In Australia, the unemployment rate dropped to three-year low of 5.6 percent in August, despite the loss of 3,900 jobs. The contradictory result confirmed Capital Economics insinuation that the fall in jobs was a bit bigger than it looked. Also, the weak wages and low consumer spending at a record low unemployment rate point to an economy that is struggling and grossly ambiguous.
In the UK, the pound lost part of its gains last week after data revealed that producer price input dropped to 0.2 percent from 3.1 percent and that consumer prices remained unchanged at 0.6 percent even with the weak pound. Although, unemployment rate remained 4.9 percent, average earnings dropped from 2.5 percent to 2.3 percent and consumer spending managed to exceed expectation by declining 0.2 percent against the 0.4 percent widely expected.

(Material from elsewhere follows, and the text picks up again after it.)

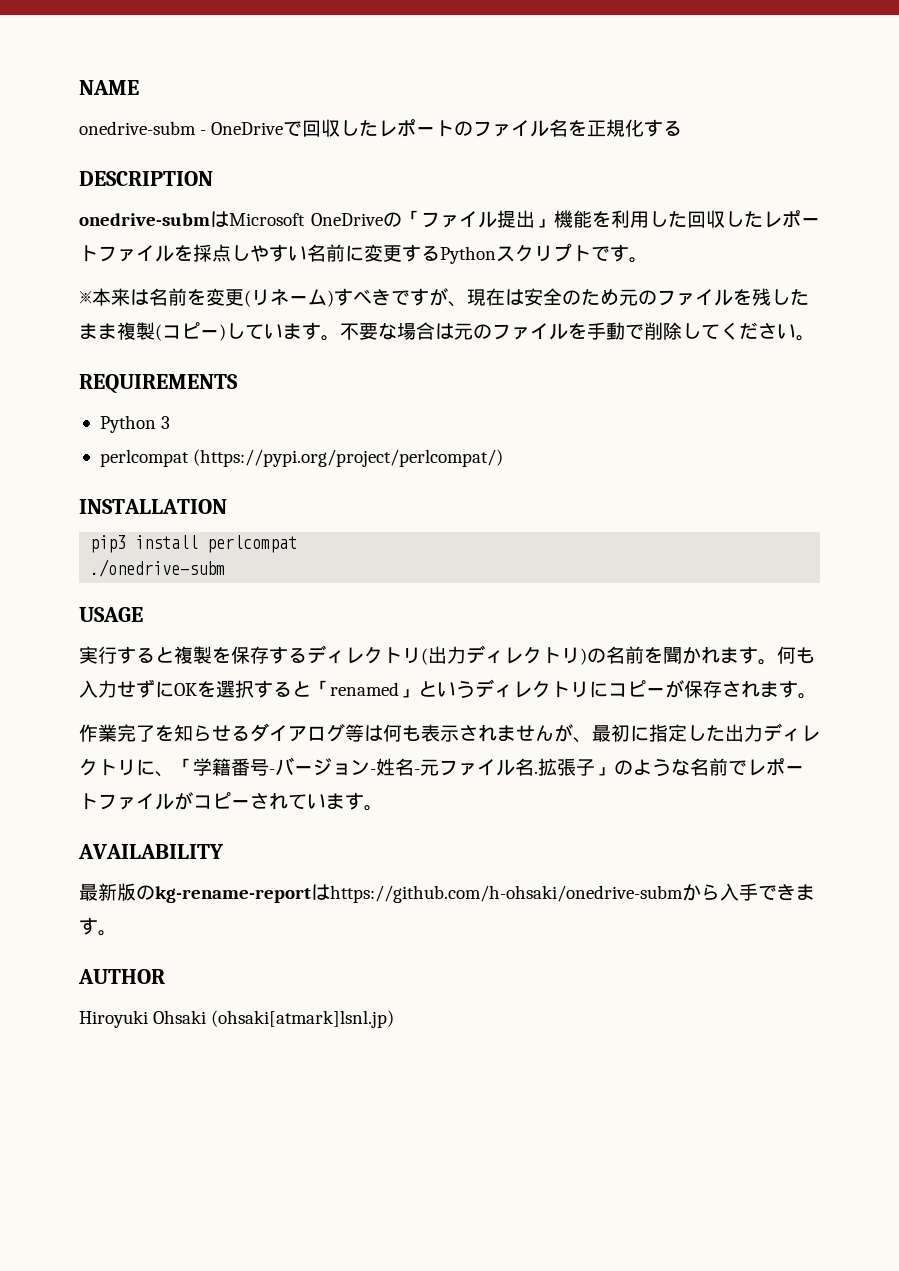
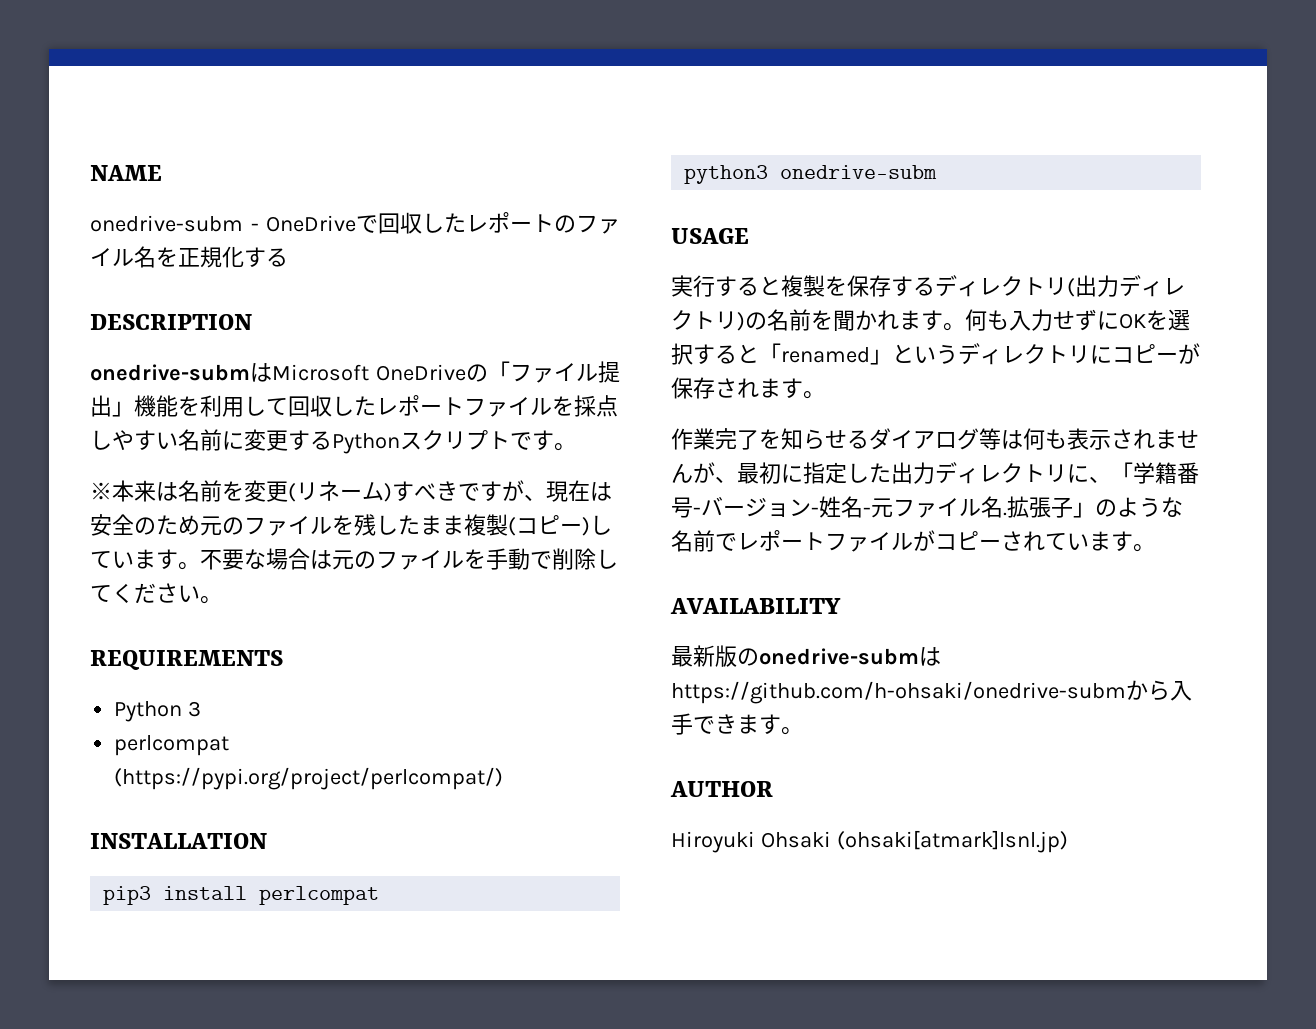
[668,211,687,228] た -> [266,398,288,415] て
[90,559,226,577] ./onedrive-subm -> [684,165,938,184] python3 onedrive-subm
[155,886,311,903] kg-rename-report -> [759,648,919,665] onedrive-subm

This week, the world awaits the Bank of Japan decision (BOJ) after over three years of unconventional monetary policy called qualitative and quantitative easing (QQE). The Hahuriko Kuroda team is expected to expand its monetary policy in an effort to boost exports and fight off insistent low consumer prices, and also halt the continuous gain of the Yen. Accordingly, the financial markets will experience high volatility this week as both the Fed and BOJ attempt to further their economic growth amid high global risks and uncertainties.
Overall, the financial market is yet to find its rhythm as central banks strive to strike a balance between fiscal and monetary policy. This week, GBPJPY and EURAUD top my list.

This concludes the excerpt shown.